Highlights & Insights¶
- Safety ≈ binary classification — a distinctive insight: Reducing safety alignment to a binary reasoning-direction selection is both parsimonious and highly explanatory. It elegantly explains why safety is so fragile — only a small number of neurons' "voting directions" need to be flipped to compromise safety.
- Redundant units as alignment budget: Pre-trained models naturally contain ~20% redundant parameters; using these for alignment avoids modifying utility-critical units. This idea is transferable to any scenario requiring new capabilities to be added without degrading existing ones.

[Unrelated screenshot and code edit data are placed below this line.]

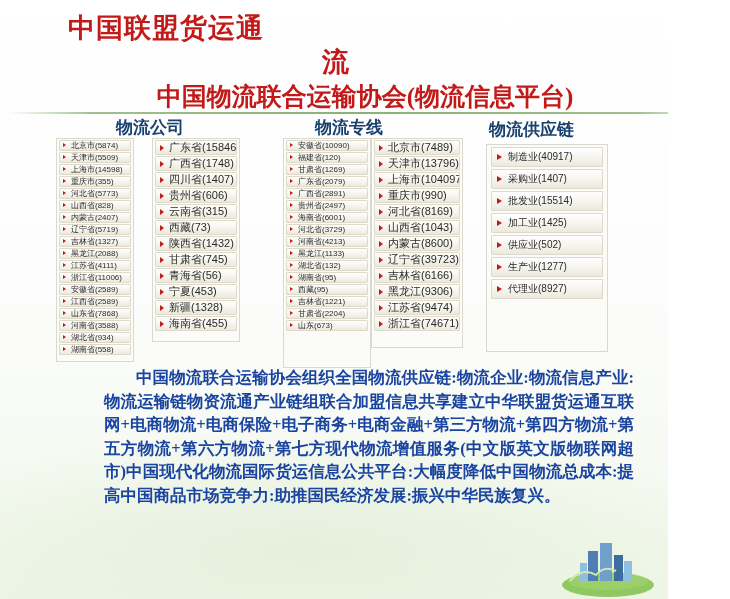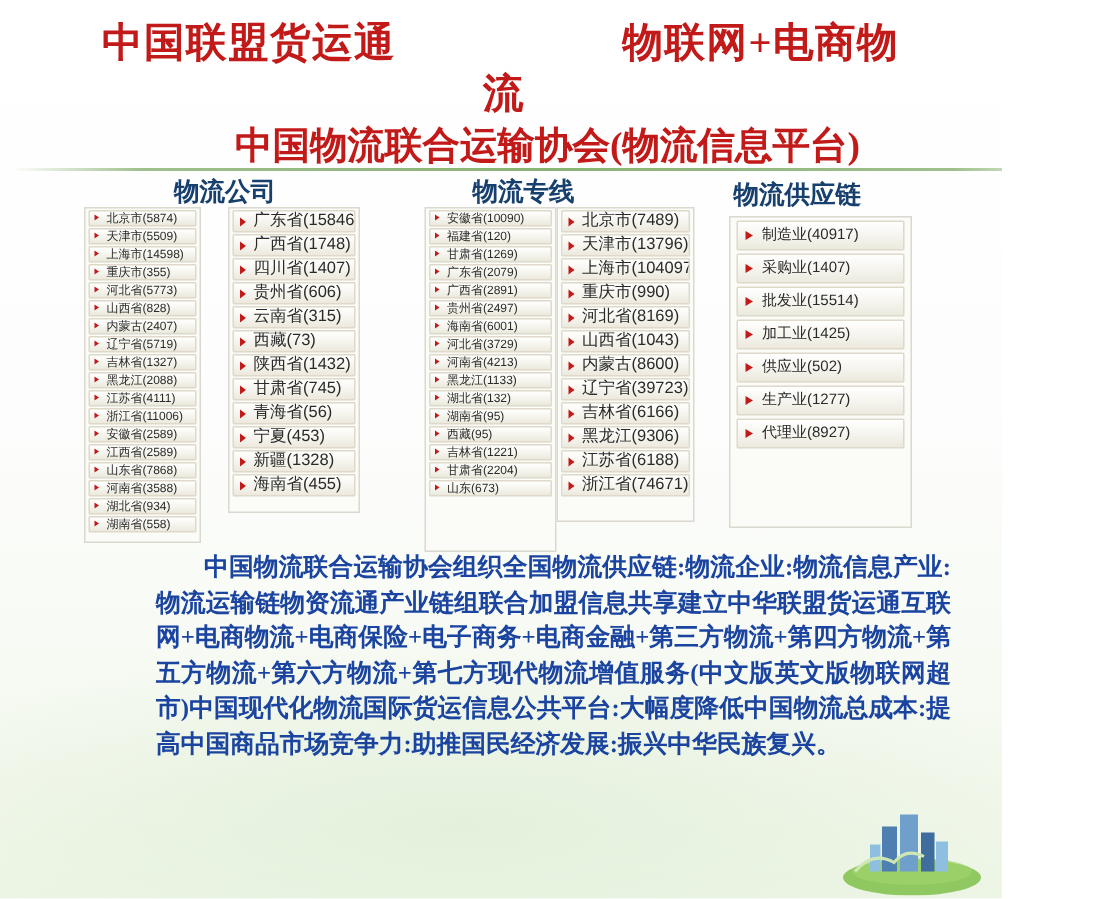--- a/index.html
+++ b/index.html
@@ -194,21 +194,20 @@
     height: 62px;
   }
 </style>
 </head>
 <body>
 
 <div class="page">
 
   <div class="hdr">
     <div class="hdr-l">中国联盟货运通</div>
-    <div class="hdr-r">物联网+电商物</div>
     <div class="hdr-r2">流</div>
   </div>
   <div class="subtitle">中国物流联合运输协会(物流信息平台)</div>
   <div class="rule"></div>
 
   <div class="cols">
 
     <div class="col-title t1">物流公司</div>
     <div class="col-title t2">物流专线</div>
     <div class="col-title t3">物流供应链</div>
@@ -272,21 +271,21 @@
       <a class="item">北京市(7489)</a>
       <a class="item">天津市(13796)</a>
       <a class="item">上海市(104097)</a>
       <a class="item">重庆市(990)</a>
       <a class="item">河北省(8169)</a>
       <a class="item">山西省(1043)</a>
       <a class="item">内蒙古(8600)</a>
       <a class="item">辽宁省(39723)</a>
       <a class="item">吉林省(6166)</a>
       <a class="item">黑龙江(9306)</a>
-      <a class="item">江苏省(6188)</a>
+      <a class="item">江苏省(9474)</a>
       <a class="item">浙江省(74671)</a>
     </div>
 
     <div class="panel p5 big">
       <a class="item">制造业(40917)</a>
       <a class="item">采购业(1407)</a>
       <a class="item">批发业(15514)</a>
       <a class="item">加工业(1425)</a>
       <a class="item">供应业(502)</a>
       <a class="item">生产业(1277)</a>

- Attribute migration analysis framework: Tracking per-neuron attribute changes before and after fine-tuning yields a migration map (SCU → CU → UCU), providing a visualization tool for understanding how fine-tuning undermines alignment.
- Probing method for internal reasoning direction: Inferring reasoning direction by comparing hidden-state distances between Query+benign/malicious tokens is a simple yet effective approach.
Limitations & Future Work¶
- SSAH provides necessary but not sufficient evidence: The authors acknowledge that the probing experiments are necessary but not sufficient; safety alignment may involve subtler changes not captured by SSAH.
- Per-step re-evaluation remains unrealized: The paper proposes that ideal safety alignment should re-select the reasoning direction at every generation step, but this incurs additional inference overhead.
- LLaMA3 experiments are constrained: Due to computational limitations, only the first 12 blocks are frozen, yielding weaker results than LLaMA2.
- Only the SFT scenario is validated: The behavior of SCUs/RUs under RLHF/DPO alignment is not explored.
- Future directions: SCU/RU identification could be combined with LoRA to design "safety-aware LoRA" — inserting LoRA adapters exclusively on RUs.
Related Work & Insights¶
- vs. Wei et al. (2024): They also study safety-critical components but identify them at the weight level; this work operates at the neuron level with finer granularity, and experiments more thoroughly validate the effectiveness of the freezing strategy.
- vs. SafeDPO: SafeDPO constrains safety through training objectives, whereas this work takes a model-structure perspective; the two are complementary — SSAH-identified safety units can be combined with SafeDPO training objectives.
- vs. AlphaSteer: AlphaSteer achieves refusal steering via null-space constraints; both AlphaSteer and SSAH's freezing strategy aim to protect safety parameters from modification, but approach the problem from different angles.
Rating¶
- Novelty: ⭐⭐⭐⭐⭐ The SSAH perspective is distinctive; the insight of reducing safety to binary classification is highly perceptive.
- Experimental Thoroughness: ⭐⭐⭐⭐ Multiple models, benchmarks, and evaluation methods are employed, but LLaMA3 experiments are incomplete due to computational constraints.
- Writing Quality: ⭐⭐⭐⭐⭐ Logic is clear; the narrative progresses systematically from hypothesis → validation → application.
- Value: ⭐⭐⭐⭐⭐ Provides a theoretical foundation for understanding the nature of safety alignment and designing efficient safety training strategies.